What leaps out at me is that usage or a survey of research need is not seen as a factor in choosing which collections will be digitised.

No doubt many people will access digitised items for the curiosity factor when they are available, but it would be interesting to know how many researchers genuinely benefit from this project, if space not need is the overriding factor for choosing what to digitise.

Actually, there was a question by one of the map librarians that was very similar to your concern, Fiona, i.e. the person asked how a balance would be achieved between the 'easily digitized' works that are out of copyright and not in high use versus high-demand recent works that would likely be in copyright (and thus wouldn't be fully displayed). Cath Tierney agreed that there is a need for such a balance, but there was no clear plan/protocol to ensure this. No mention was made of a usage survey, or evaluation of current usage statistics as a part of the selection process for the project.

Thanks for the update, Eli. I'm very curious how this might impact ILL in the long term -- seems like a great opportunity for them to streamline their workflow. On the other hand, would Stanford get ANY ILL requests once all their stuff is available through Google? Dunno!

How are they planning to handle math? Tables? Art (in the publishing sense, meaning "anything that isn't text")? What about works where the copyright is divided (e.g., the book got permissions for material included inside it, but said material has a different copyright owner)?

I don't know. I'm starting to get a little worried that Google hasn't thought a lot of things through. This has the feel of some of the gung-ho shortsighted weirdness of the ebook days.

As for non-text elements: there's no word on whether the specs for non-text scanning will be different from pure text. We don't know the protocols yet.

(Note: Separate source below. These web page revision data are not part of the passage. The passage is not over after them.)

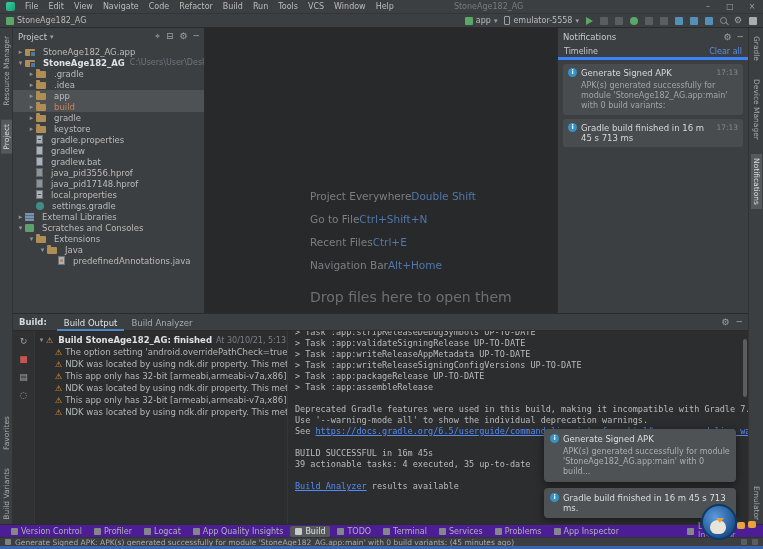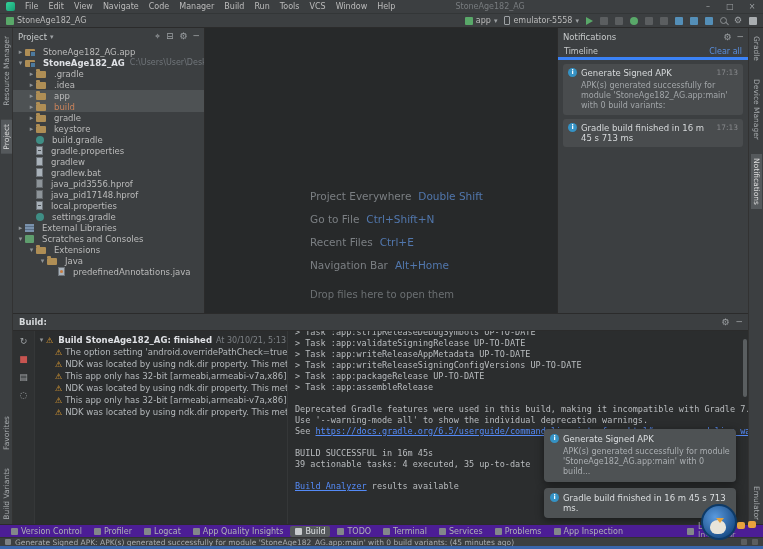--- a/index.html
+++ b/index.html
@@ -145,7 +145,7 @@
       <span class="menu-item">View</span>
       <span class="menu-item">Navigate</span>
       <span class="menu-item">Code</span>
-      <span class="menu-item">Manager</span>
+      <span class="menu-item">Refactor</span>
       <span class="menu-item">Build</span>
       <span class="menu-item">Run</span>
       <span class="menu-item">Tools</span>

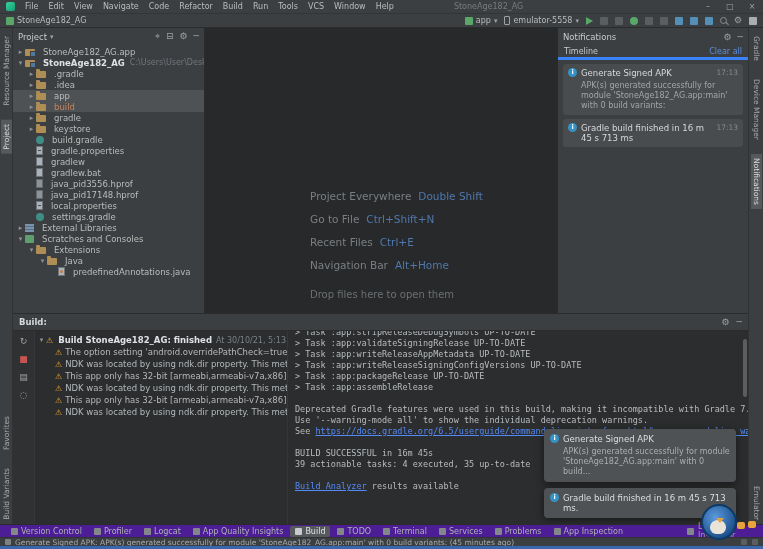--- a/index.html
+++ b/index.html
@@ -266,11 +266,6 @@
         </div>
         <div class="tree-row" style="padding-left: 14px;">
           <span class="tw-chev"></span>
-          <span class="ic ic-gradle"></span>
-          <span class="tlabel">build.gradle</span>
-        </div>
-        <div class="tree-row" style="padding-left: 14px;">
-          <span class="tw-chev"></span>
           <span class="ic ic-props"></span>
           <span class="tlabel">gradle.properties</span>
         </div>

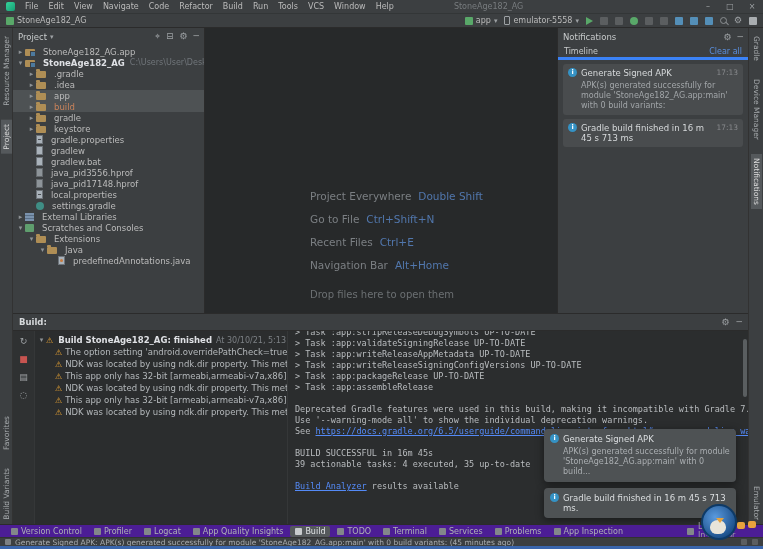--- a/index.html
+++ b/index.html
@@ -70,7 +70,7 @@
   #editor{flex:1;background:#27292a;position:relative}
   .shortcuts{position:absolute;left:105px;top:162px}
   .sc-line{margin-bottom:11px;font-size:10.5px;color:#7b7f83;white-space:nowrap}
-  .sc-keys{color:#5177ad;margin-left:7px}
+  .sc-keys{color:#5177ad;margin-left:0}
   .drop-hint{font-size:10px;color:#6c7073;margin-top:18px}
 
   #notif-panel{width:191px;background:#3c3f41;border-left:1px solid #2b2b2b;display:flex;flex-direction:column}

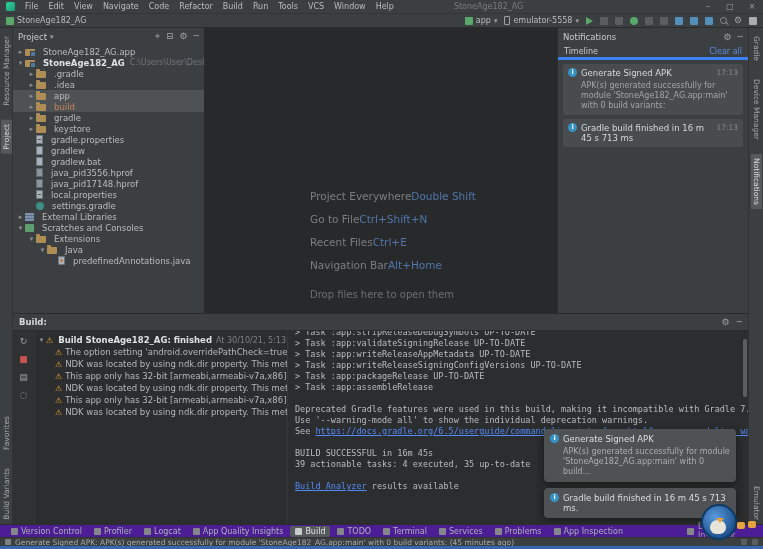--- a/index.html
+++ b/index.html
@@ -71,7 +71,7 @@
   .shortcuts{position:absolute;left:105px;top:162px}
   .sc-line{margin-bottom:11px;font-size:10.5px;color:#7b7f83;white-space:nowrap}
   .sc-keys{color:#5177ad;margin-left:0}
-  .drop-hint{font-size:10px;color:#6c7073;margin-top:18px}
+  .drop-hint{font-size:14px;color:#6c7073;margin-top:18px}
 
   #notif-panel{width:191px;background:#3c3f41;border-left:1px solid #2b2b2b;display:flex;flex-direction:column}
   .notif-tabs{height:15px;display:flex;align-items:center;padding:0 6px;font-size:8px;flex:none;border-bottom:3px solid #3b82f6}

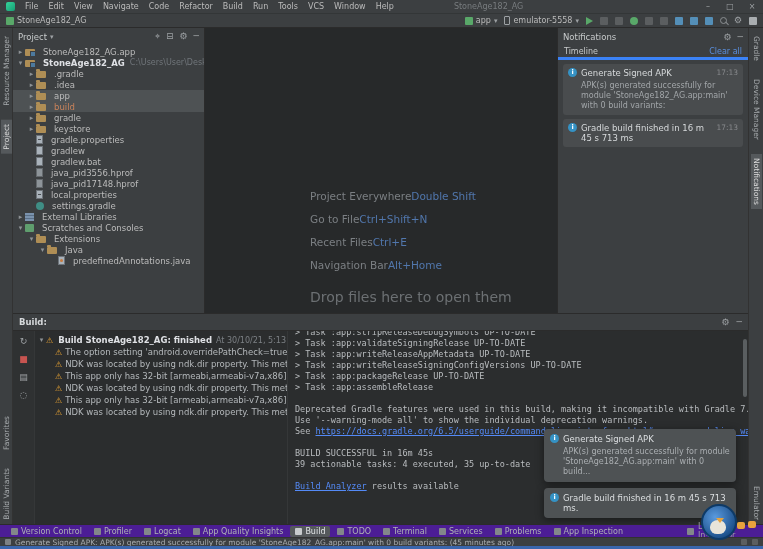--- a/index.html
+++ b/index.html
@@ -372,6 +372,10 @@
 <div id="build-panel">
   <div class="build-head">
     <span class="build-label">Build:</span>
+    <span style="display:flex" id="build-tabs">
+        <span class="btab active">Build Output</span>
+        <span class="btab">Build Analyzer</span>
+      </span>
     <span class="hicons" id="build-head-icons">
         <span>⚙</span>
         <span>─</span>

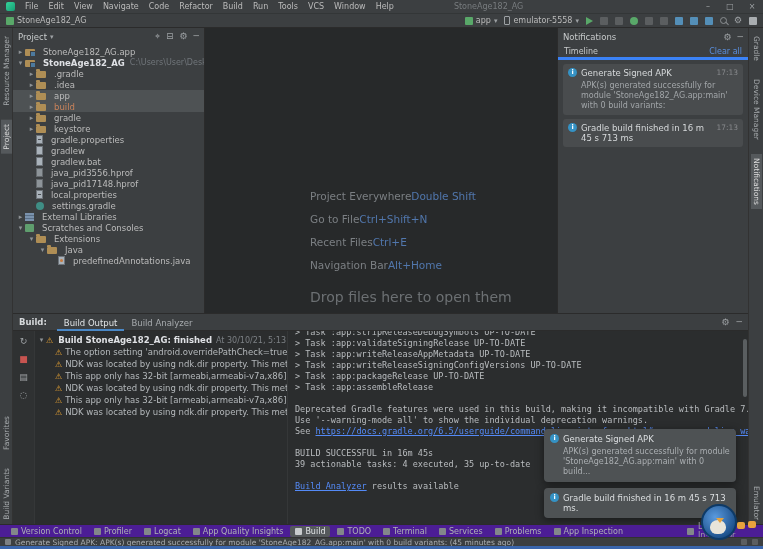--- a/index.html
+++ b/index.html
@@ -498,7 +498,7 @@
       </span>
       <span class="bitem">
         <span class="bicon"></span>
-        <span>App Inspection</span>
+        <span>App Inspector</span>
       </span>
     </span>
   <span class="bb-right">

As for works with multiple copyrights, Google will decide whether they believe they can fully display the material. Supposedly, Google hopes to talk some publishers and other rights holders into allowing full displays of their material in Google Print, but there are no guarantees.

Thanks for the update, Eli. Answers some questions, but leaves many open. I'm particularly interested in the format to be used...whether they will be doing some sort of XML markup for the OCR, or some other sort of markup. Ideally they would make both the original scans and the OCR'd text available, but who knows.

And thanks for the note re: my grandfather. I appreciate it.

Hi I'm a librarian at a large university library and I really appreciate this update. It frankly confirms a lot of my suspicions, that this has been a poorly reported story from PR releases and overblown comments. I think the idea behind the project is excellent but I am very concerned that
a) Stanford is paying for any part of this (ie transportation to Google)
b) Stanford didn't make provisions to share this with non-profit projects like Internet Archive
c)no mention of preservation (of digital files) at all
d)no standards? could they possibly scan this stuff in some proprietary format? what a nightmare.

and that in general, the digital library community is just being totally shut out of learning anything about this. though I do appreciate that there has been some communication about this. I look forward to the FAQ.

that said, I still hope for the best. "May you live in interesting times" and all.

I enjoy all your comments. I believe most of you are from the library realm. I am a product of the business/marketing realm but now working at a University library digitization center.

Please note the big difference in this situation. Google is a for profit business that recently went public. They are driven by shareholders, the fast paced business market and marketing/public relations and they make their decisions that way. We at libraries, all types, are driven by other goals. Very seldom will we ever understand each other until you think about those foundational differences. Often doing the right thing is a trade off to doing a profitable 'thing'.

Thanks for the inside information about this project! --SAA

Do you know if work has actually begun at Stanford to digitization items for Google?